Pictures stay out; everything else in the listing below is to be restated word for word.

Extracted information START

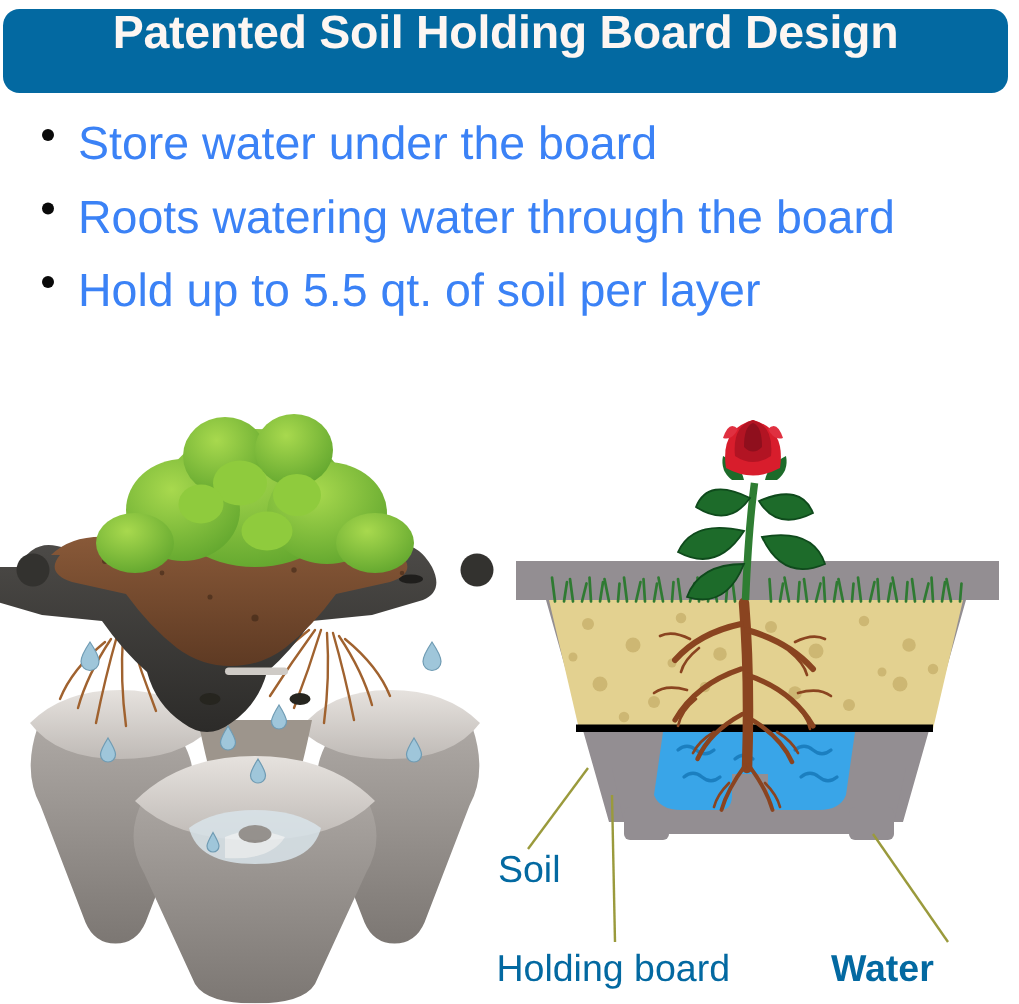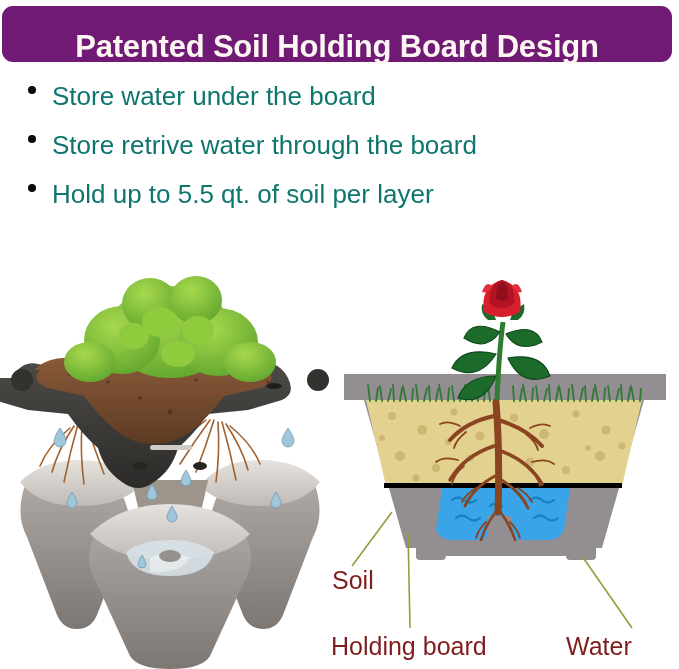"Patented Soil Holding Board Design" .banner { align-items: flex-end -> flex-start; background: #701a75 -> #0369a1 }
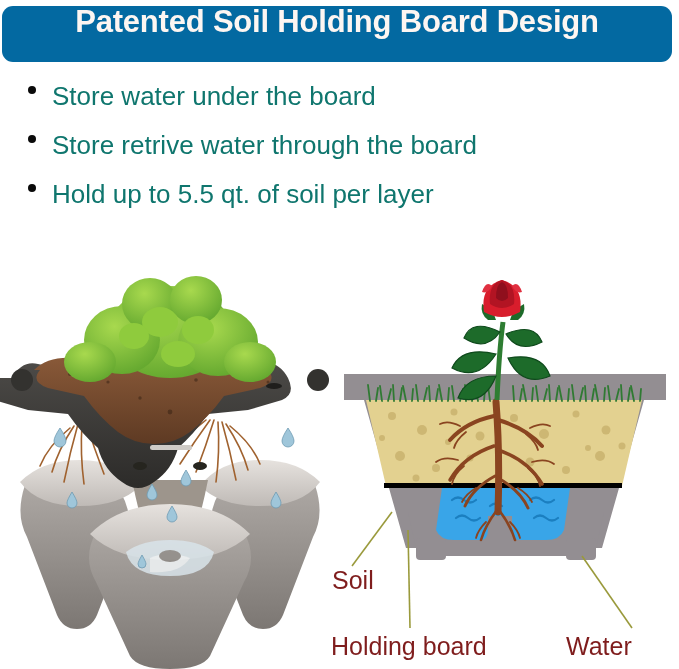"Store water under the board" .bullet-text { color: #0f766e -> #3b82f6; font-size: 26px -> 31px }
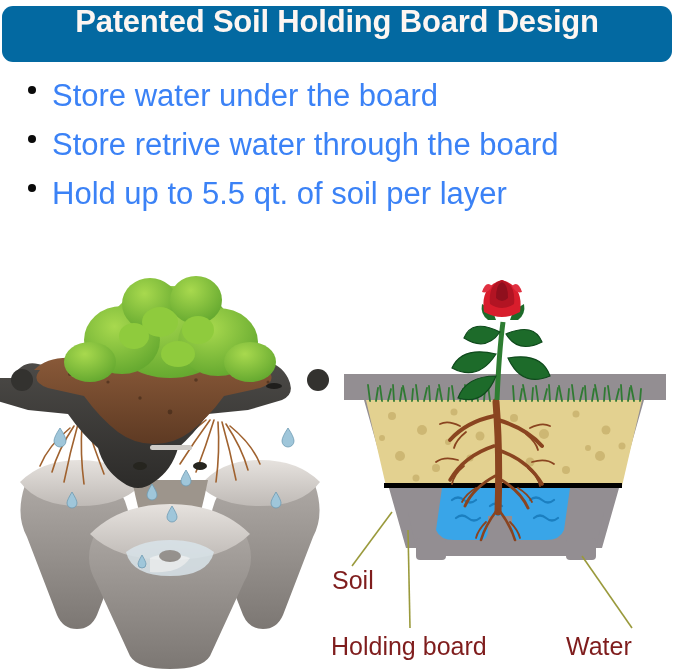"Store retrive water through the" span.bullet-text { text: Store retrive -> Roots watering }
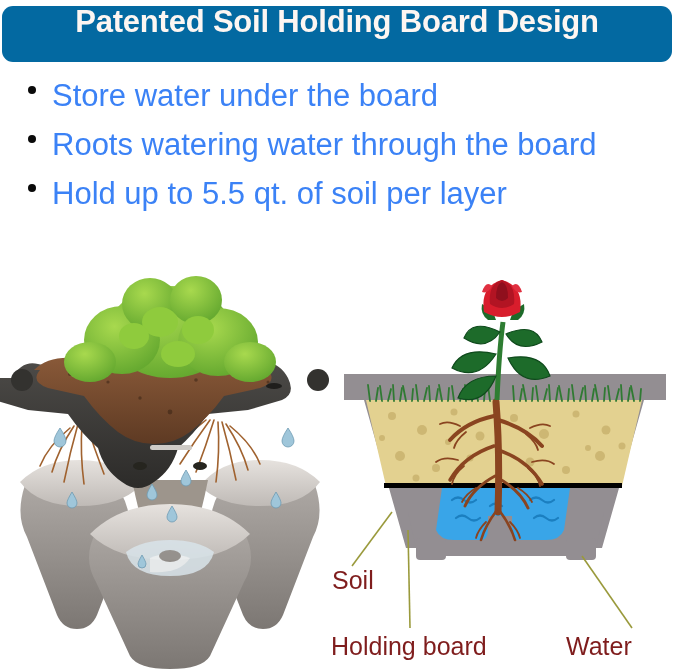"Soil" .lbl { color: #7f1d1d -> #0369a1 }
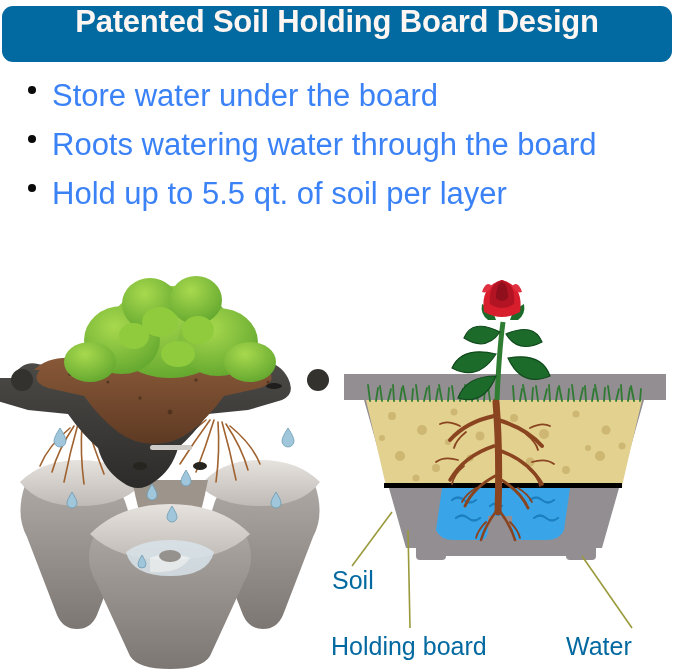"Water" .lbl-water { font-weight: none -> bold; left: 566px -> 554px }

Extracted information END

→ **Answer to the exercise**
"Patented Soil Holding Board Design" .banner { align-items: flex-end -> flex-start; background: #701a75 -> #0369a1 }
"Store water under the board" .bullet-text { color: #0f766e -> #3b82f6; font-size: 26px -> 31px }
"Store retrive water through the" span.bullet-text { text: Store retrive -> Roots watering }
"Soil" .lbl { color: #7f1d1d -> #0369a1 }
"Water" .lbl-water { font-weight: none -> bold; left: 566px -> 554px }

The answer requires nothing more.